(Beginning of Data provided)
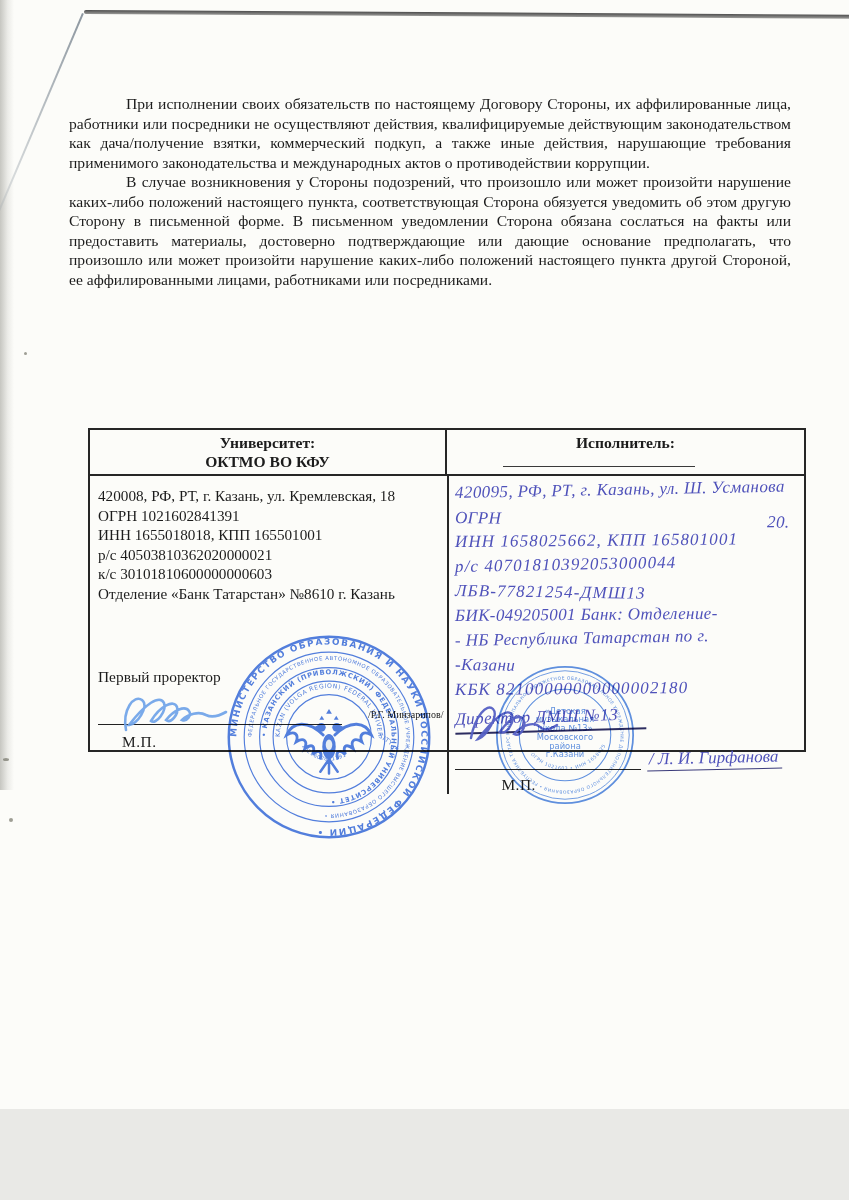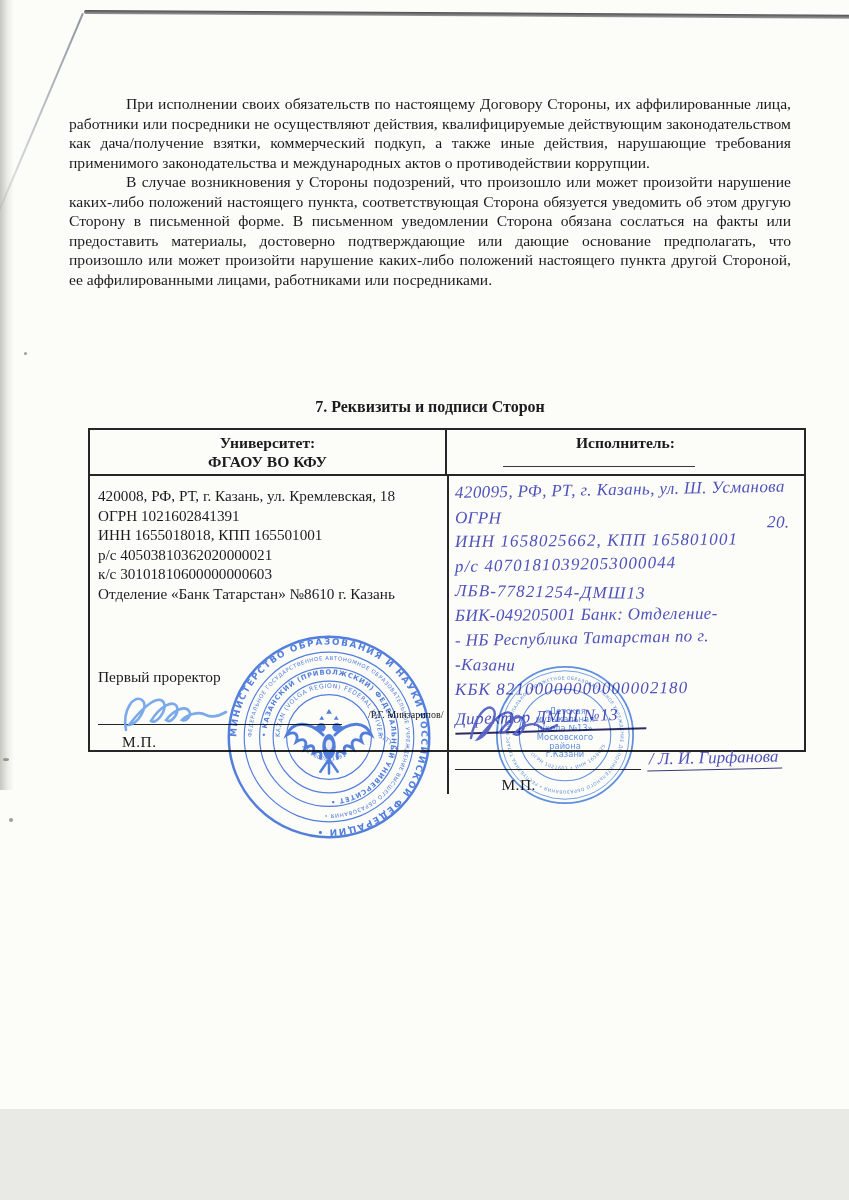"7. Реквизиты и подписи Сторон" div.heading { html: <div>7. Реквизиты и подписи Сторон</div> -> none }
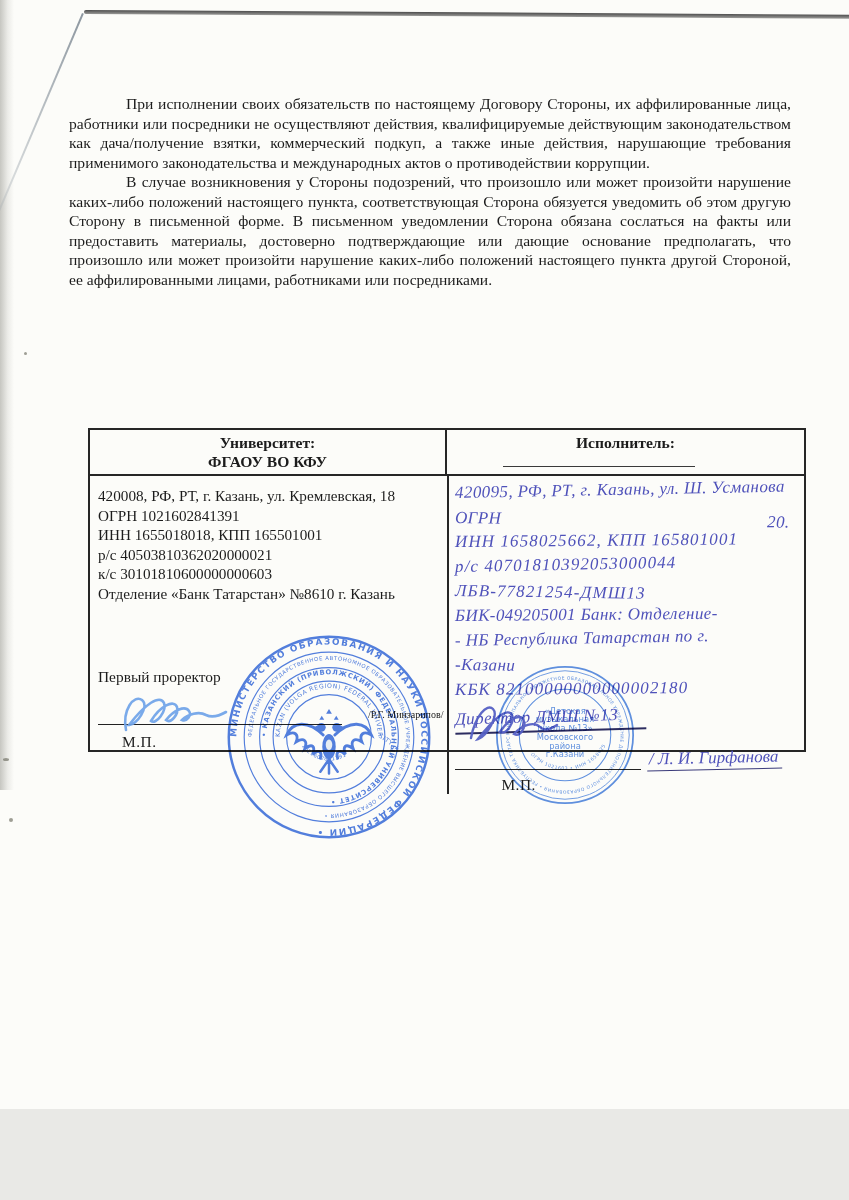"ФГАОУ ВО КФУ" div { text: ФГАОУ -> ОКТМО }
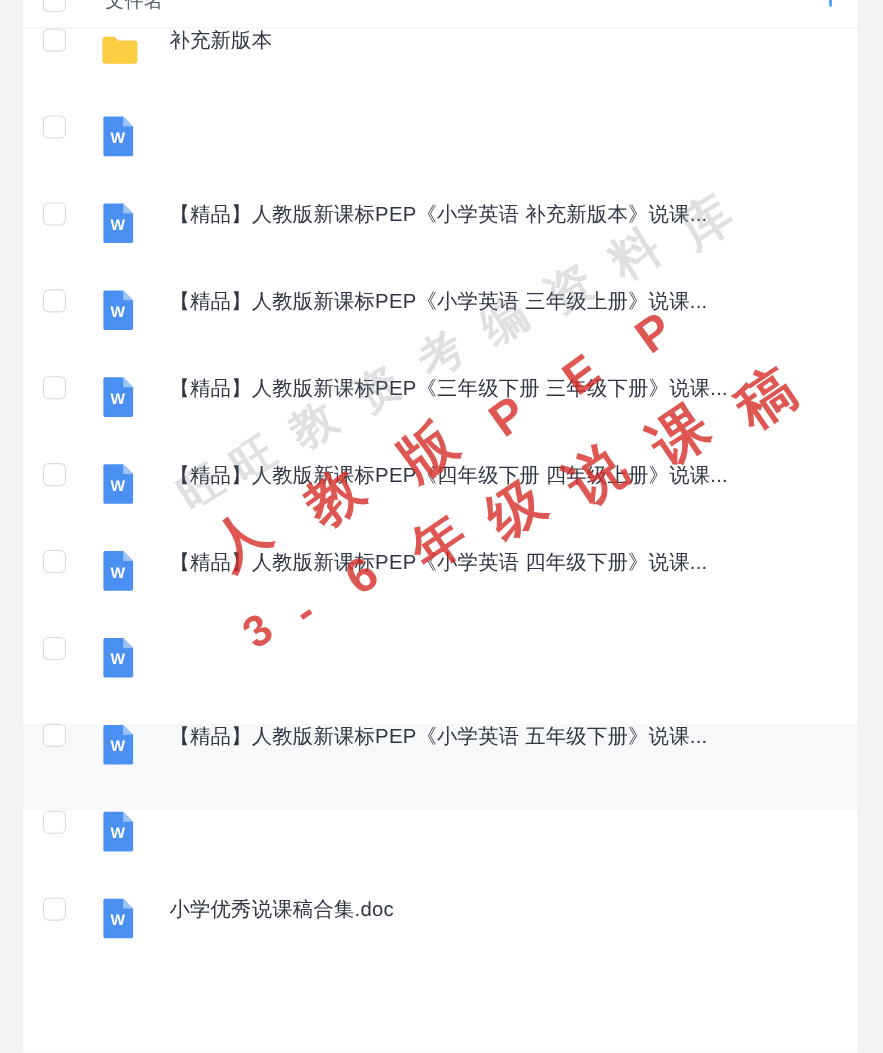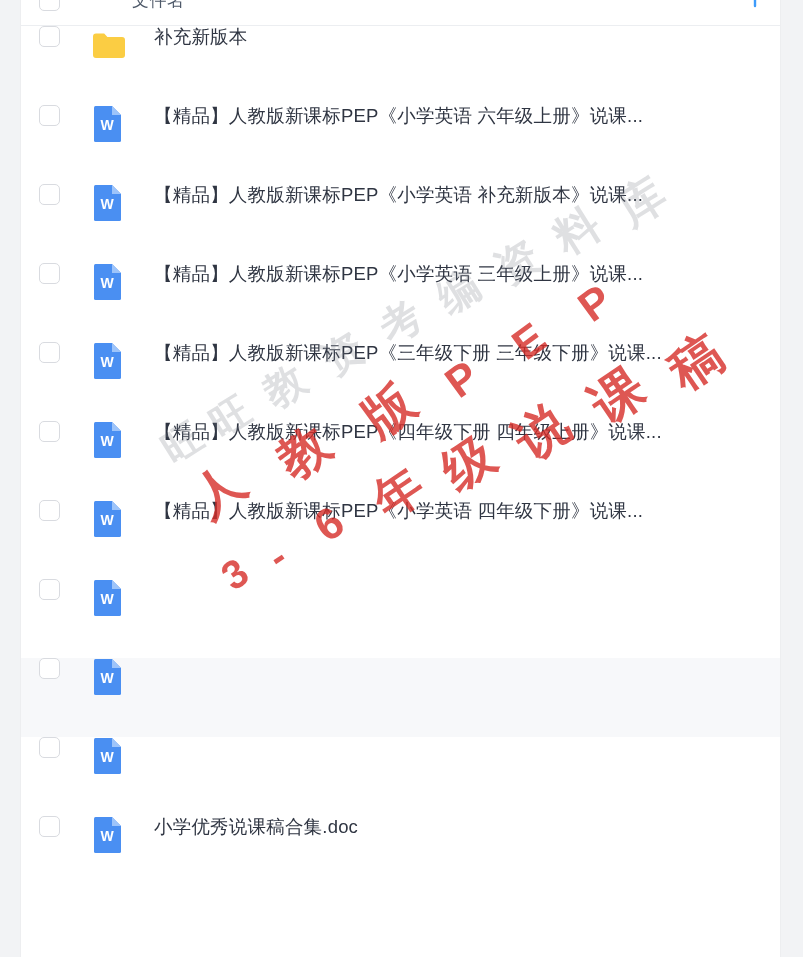"文件名" .list-header { gap: 36px -> none }
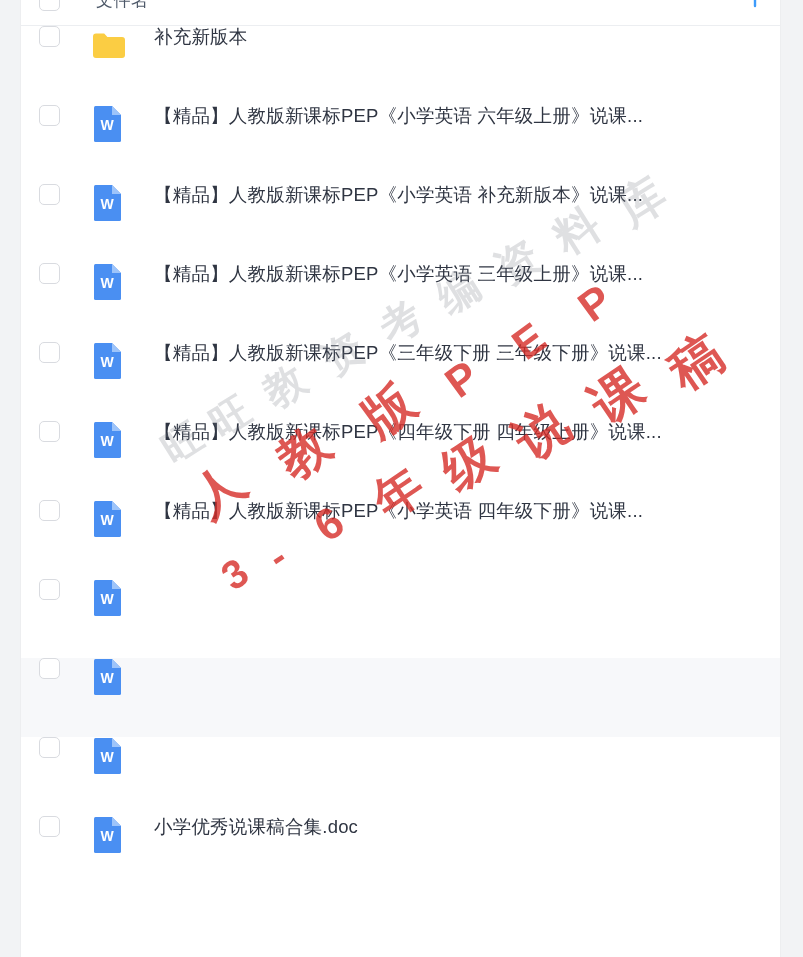"【精品】人教版新课标PEP《小学英语 六年级上册》说课..." div.fname { html: <div>【精品】人教版新课标PEP《小学英语 六年级上册》说课...</div> -> none }
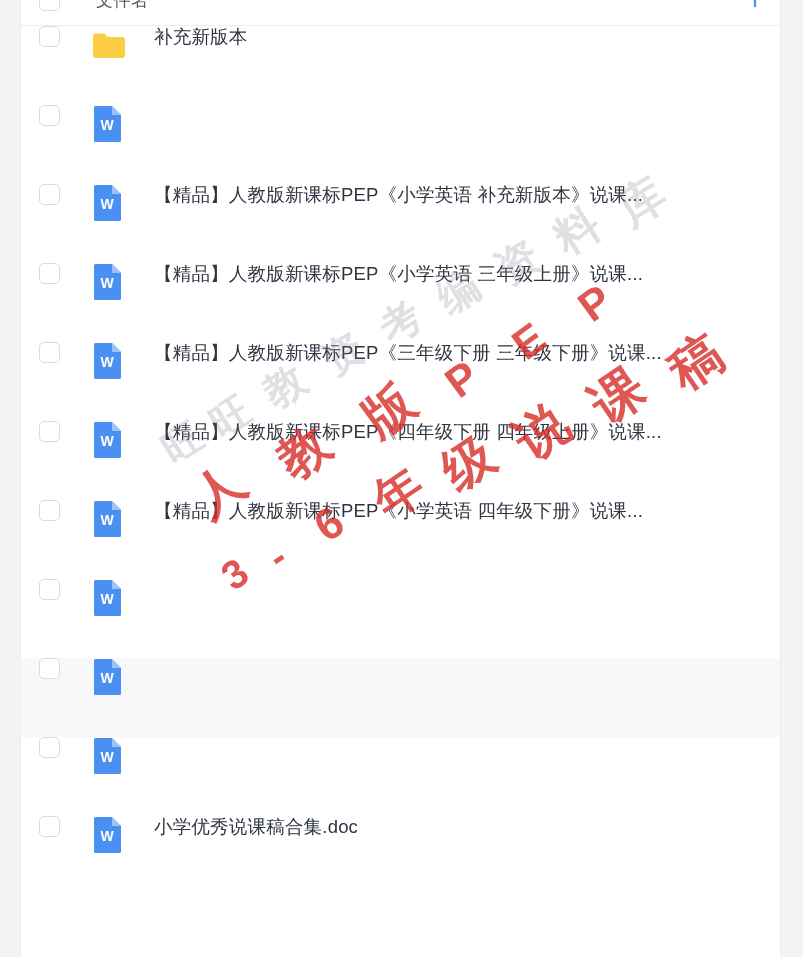"【精品】人教版新课标PEP《小学英语 五年级下册》说课..." div.fname { html: none -> <div>【精品】人教版新课标PEP《小学英语 五年级下册》说课...</div> }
(End of Data provided)
Brief — Give every line of the records above again, exactly, and omit the pictures.

Worked solution —
"7. Реквизиты и подписи Сторон" div.heading { html: <div>7. Реквизиты и подписи Сторон</div> -> none }
"ФГАОУ ВО КФУ" div { text: ФГАОУ -> ОКТМО }
"文件名" .list-header { gap: 36px -> none }
"【精品】人教版新课标PEP《小学英语 六年级上册》说课..." div.fname { html: <div>【精品】人教版新课标PEP《小学英语 六年级上册》说课...</div> -> none }
"【精品】人教版新课标PEP《小学英语 五年级下册》说课..." div.fname { html: none -> <div>【精品】人教版新课标PEP《小学英语 五年级下册》说课...</div> }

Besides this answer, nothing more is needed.